(NBC/WRCB) - At 40, Elizabeth Krause is battling breast cancer, even though she doesn't have it.
"My mother had it, her mother had it, and several of her sisters had it," said Krause.
Krause tested positive for the breast cancer gene mutation, which means her risk of getting it is much higher.
"I didn't realize how much it was my boogeyman until recently. That it's always been a little bit of a fear for me," said Krause.
Rather than fear it, Krause entered Presbyterian Hospital's Breast Cancer Risk Assessment Program.
"We're doing clinical breast exams twice a year on those that have the genetic mutation," said Daphne McDonald, Presbyterian Hospital of Dallas. "We're also doing twice yearly imaging."
Technology plays a role, but counseling also plays a major role.

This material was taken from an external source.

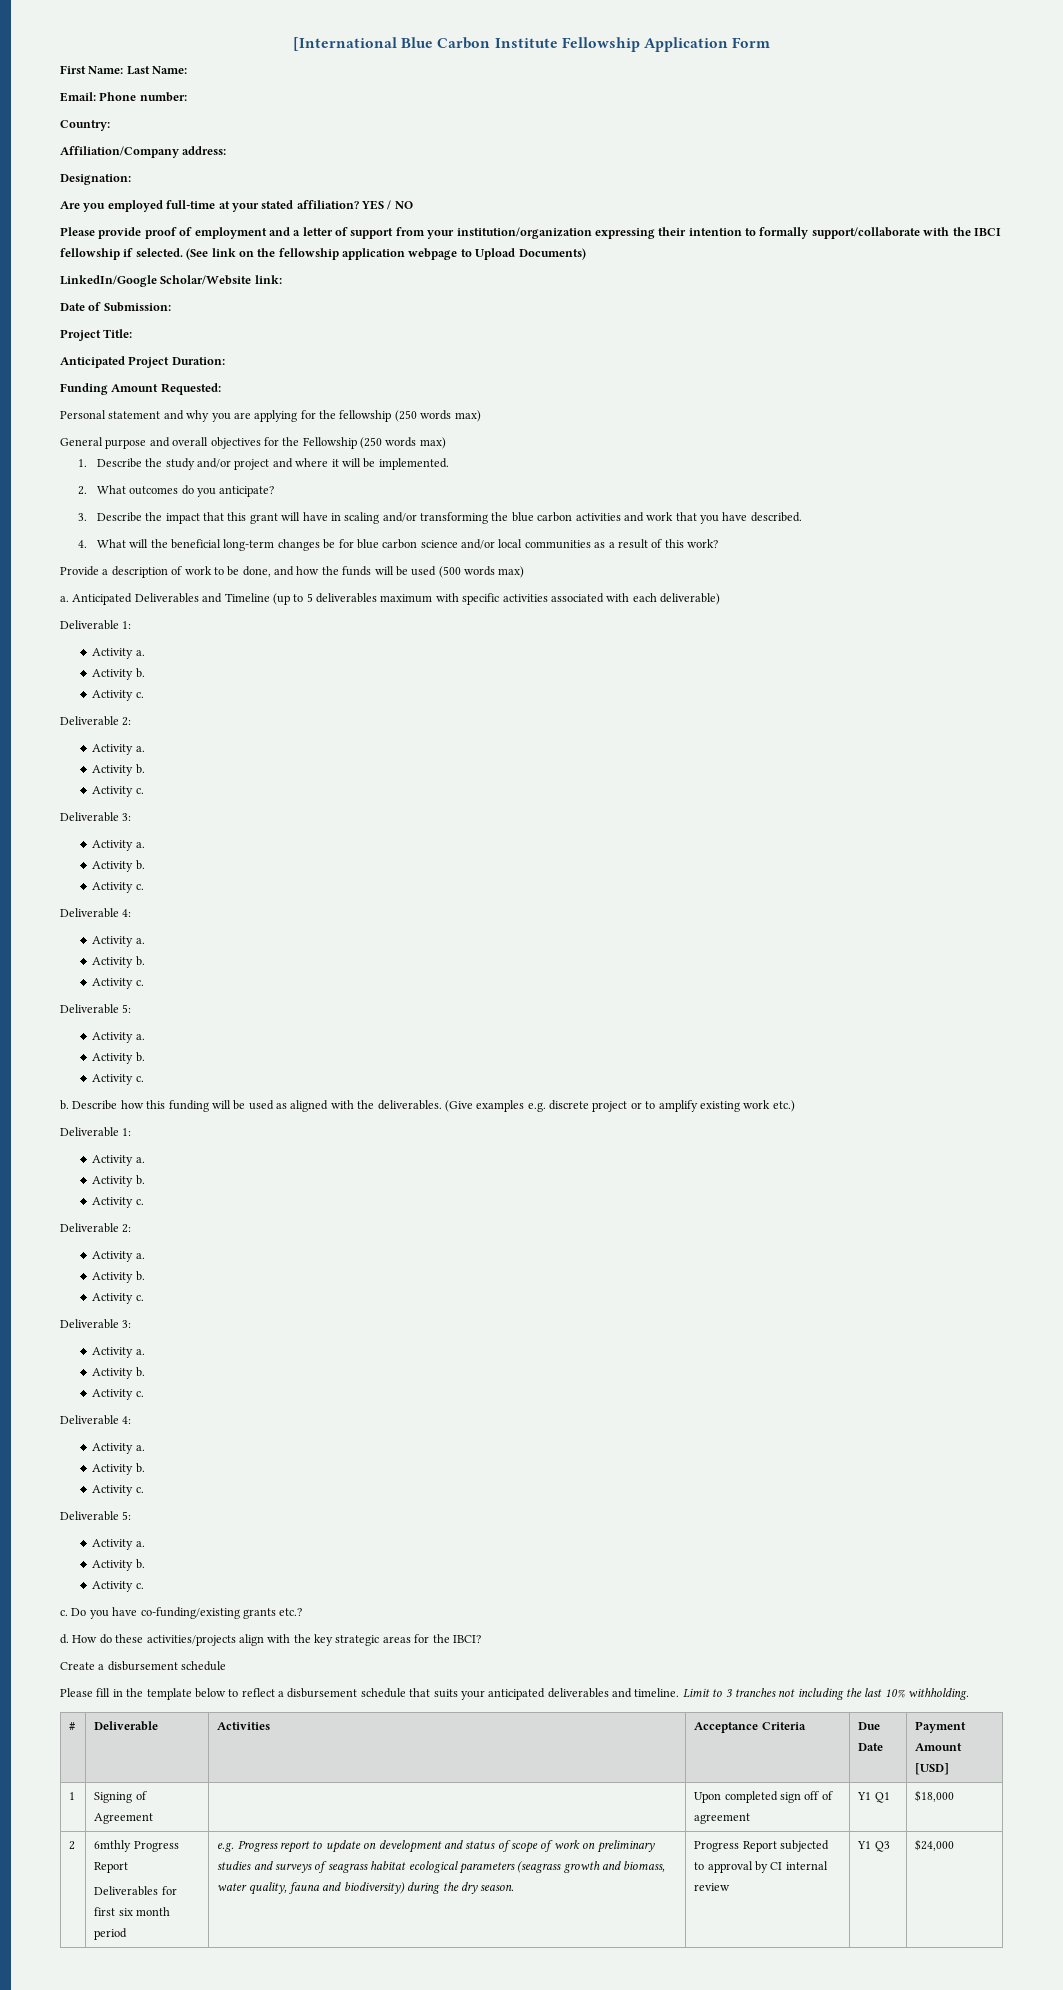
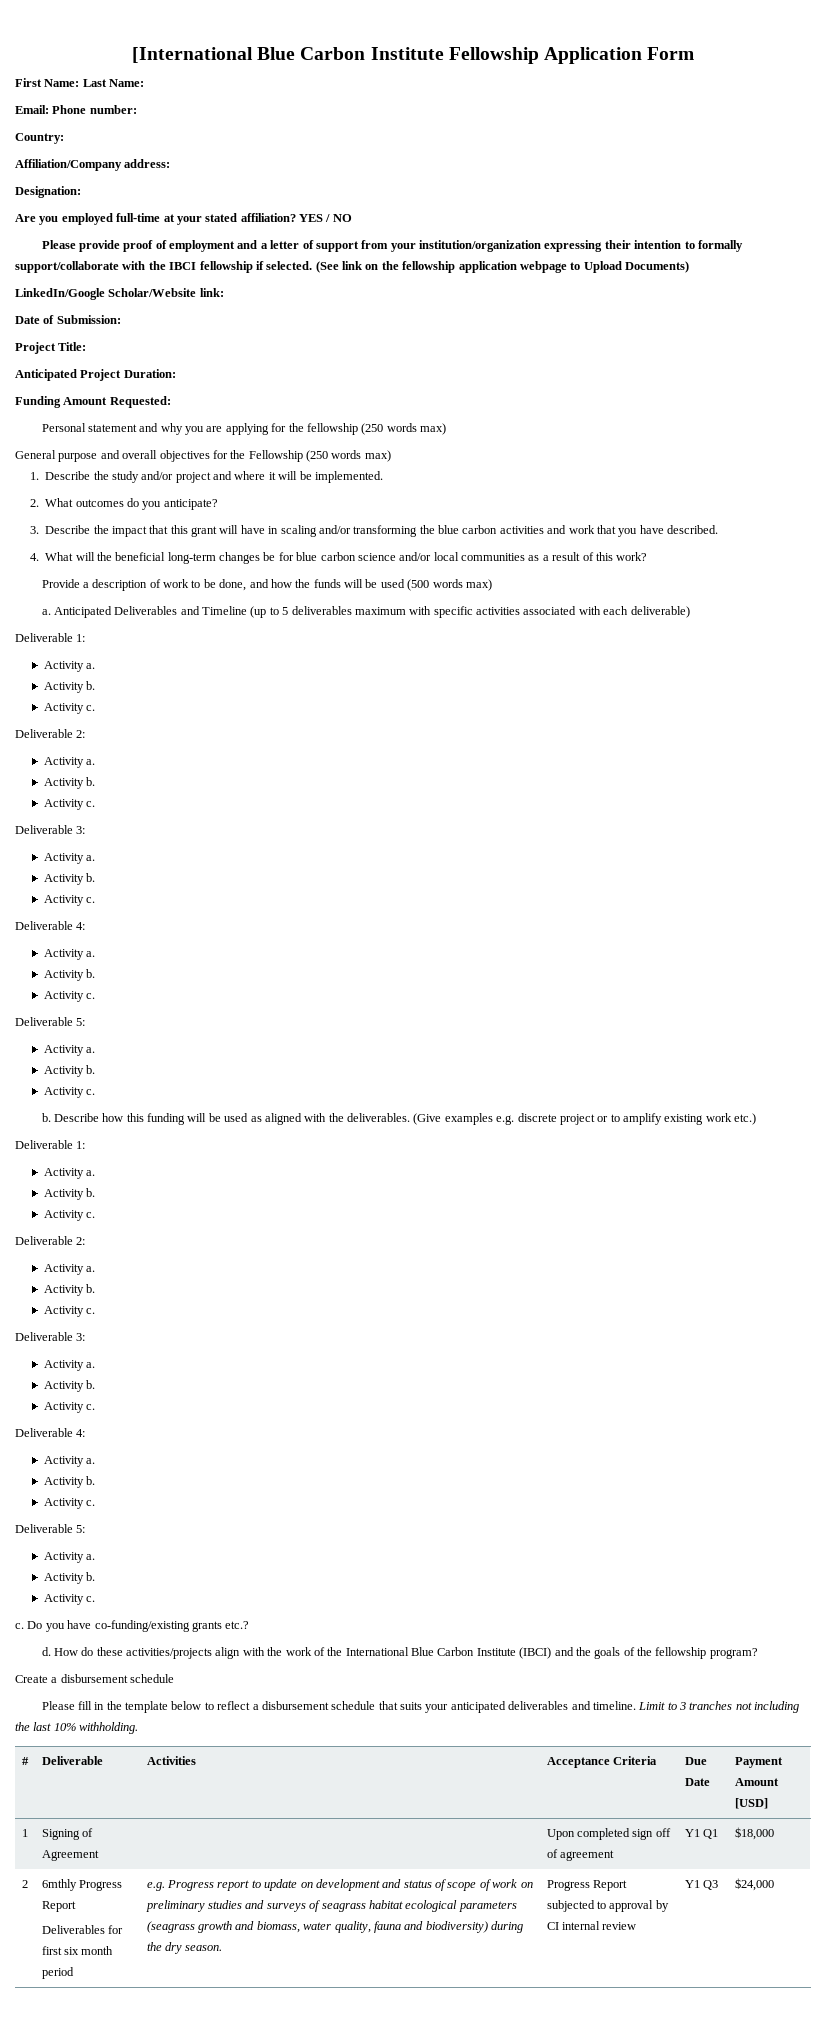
- How do these activities/projects align with the key strategic areas for the IBCI?
+ How do these activities/projects align with the work of the International Blue Carbon Institute (IBCI) and the goals of the fellowship program?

A healthy diet and exercise is laid out, and depending on the patient, sometimes preventative drugs are prescribed.
"We're empowering these women to be proactive in their care," said McDonald. "We're giving them a team of experts prior to the diagnosis of breast cancer."
Krause says taking control brought peace of mind, which for her was more than half the battle.
"Finding the high risk breast program made me feel like I wasn't alone in this," said Krause. "When I didn't know what to do next, they helped me figure it out."